Would you output the entries below only from the line containing "Banks (1940-2023), deux" through the line containing "html: none ->", exactly as they stand and with both ends included?

Record set —
· · · ·
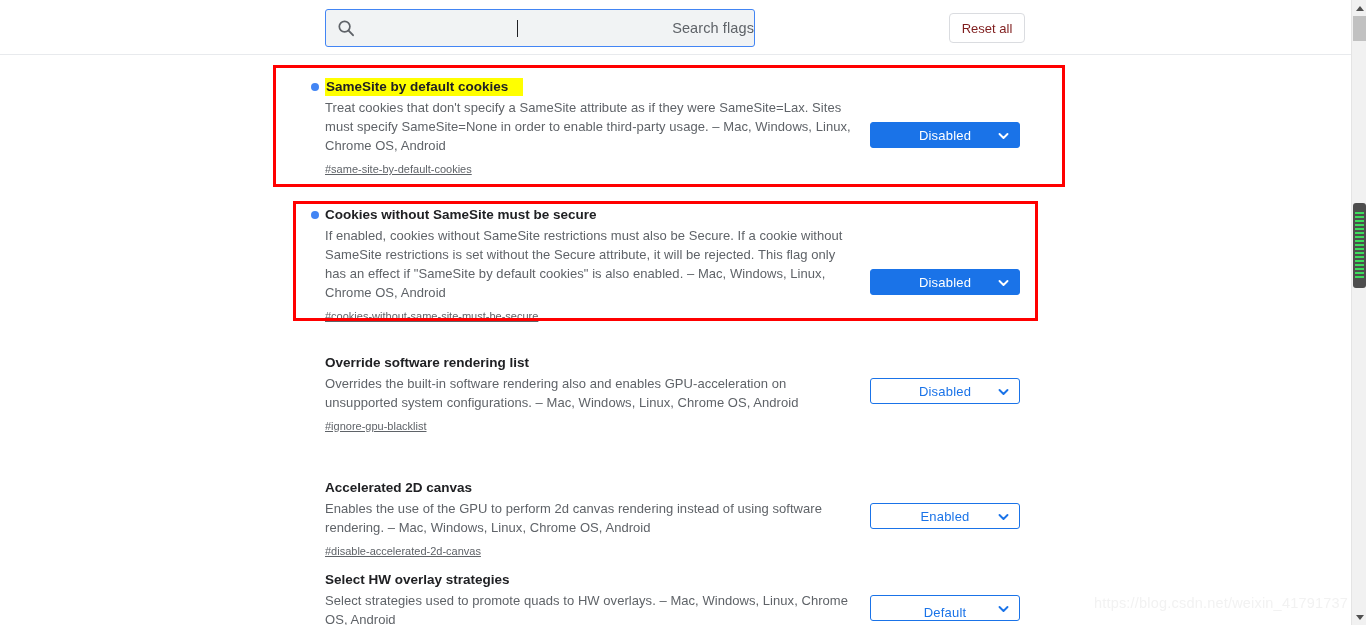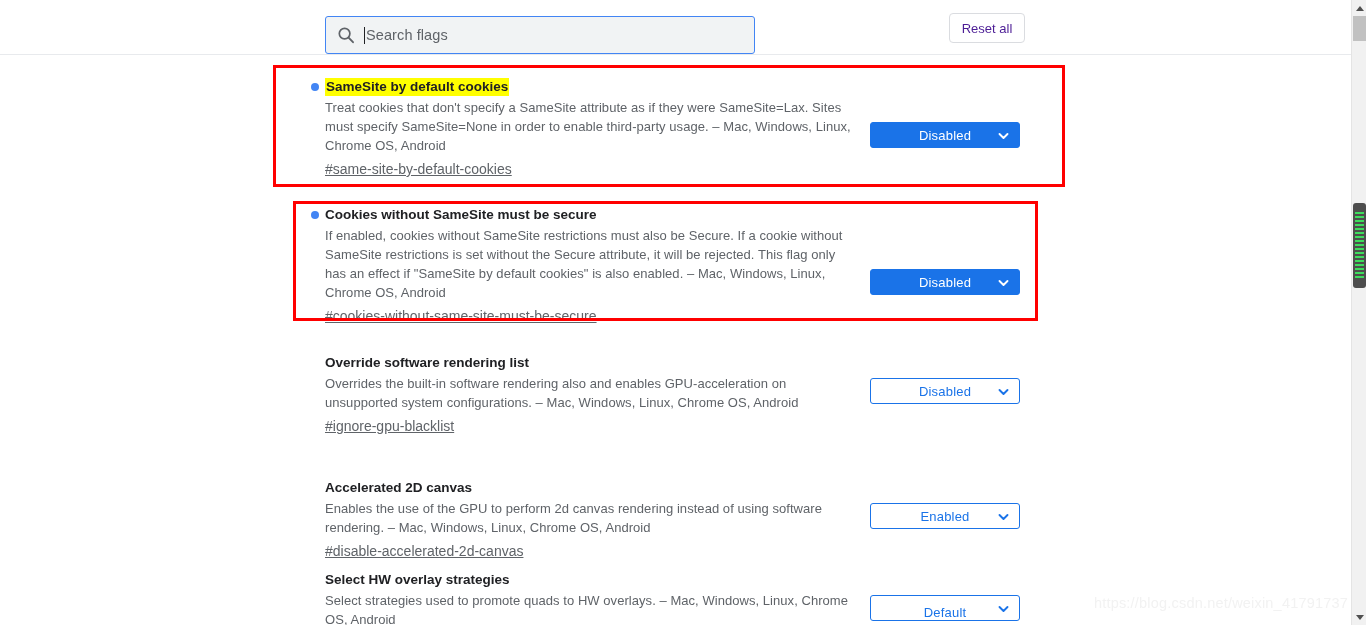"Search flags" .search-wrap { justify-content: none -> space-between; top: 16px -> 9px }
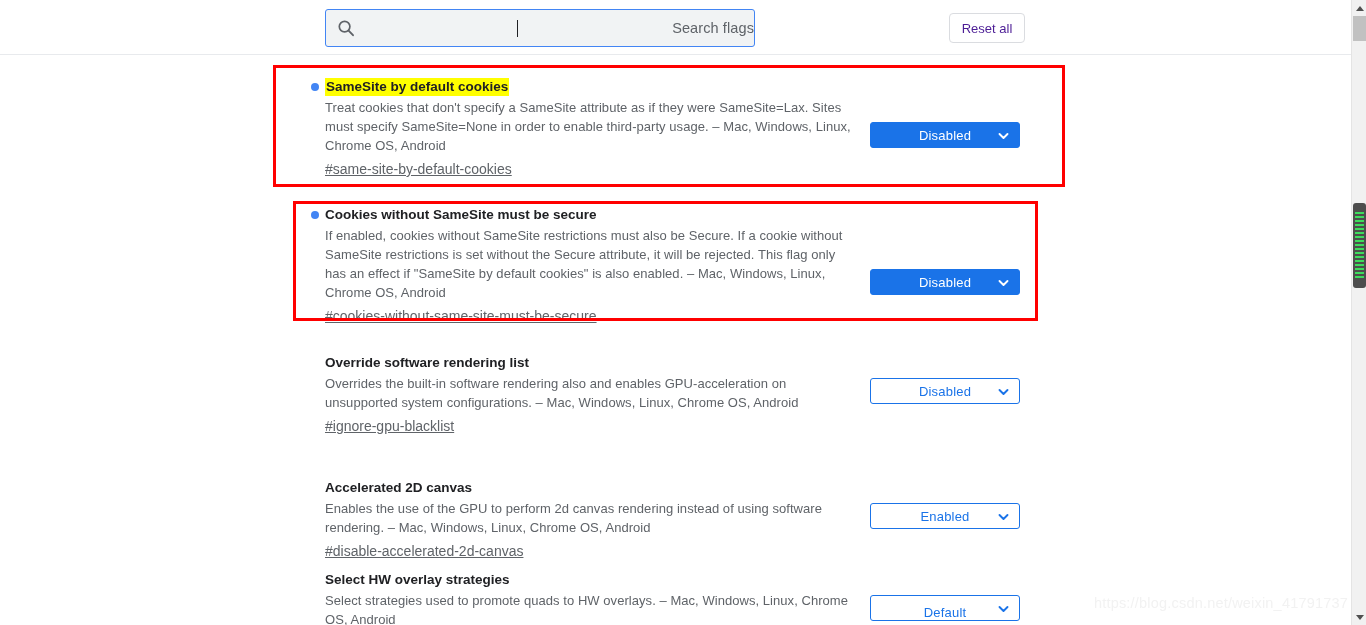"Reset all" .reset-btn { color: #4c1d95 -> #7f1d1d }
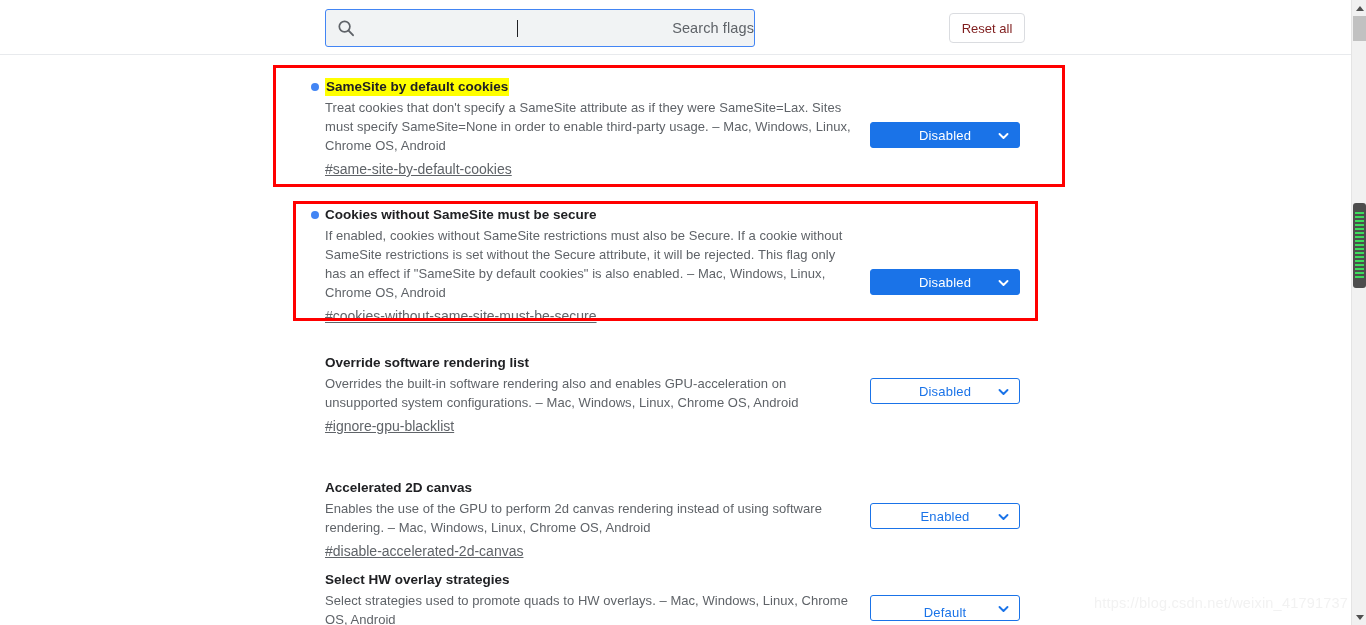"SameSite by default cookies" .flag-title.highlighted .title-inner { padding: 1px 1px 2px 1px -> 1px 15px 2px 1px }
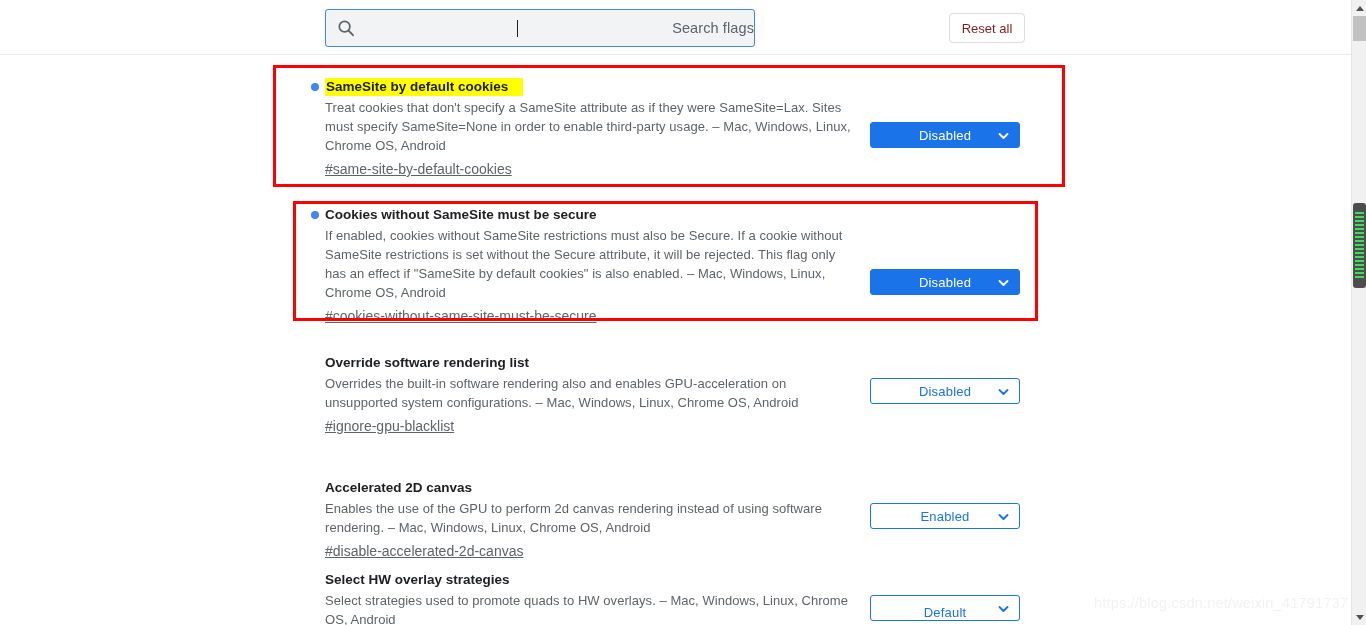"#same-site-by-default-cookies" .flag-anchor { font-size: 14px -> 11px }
· · · ·
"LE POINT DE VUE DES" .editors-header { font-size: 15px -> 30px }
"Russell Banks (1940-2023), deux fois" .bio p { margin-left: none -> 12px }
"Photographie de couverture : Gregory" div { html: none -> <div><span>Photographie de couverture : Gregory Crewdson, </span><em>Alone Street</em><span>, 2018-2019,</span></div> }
· · · ·
Solution —
"Russell Banks (1940-2023), deux fois" .bio p { margin-left: none -> 12px }
"Photographie de couverture : Gregory" div { html: none -> <div><span>Photographie de couverture : Gregory Crewdson, </span><em>Alone Street</em><span>, 2018-2019,</span></div> }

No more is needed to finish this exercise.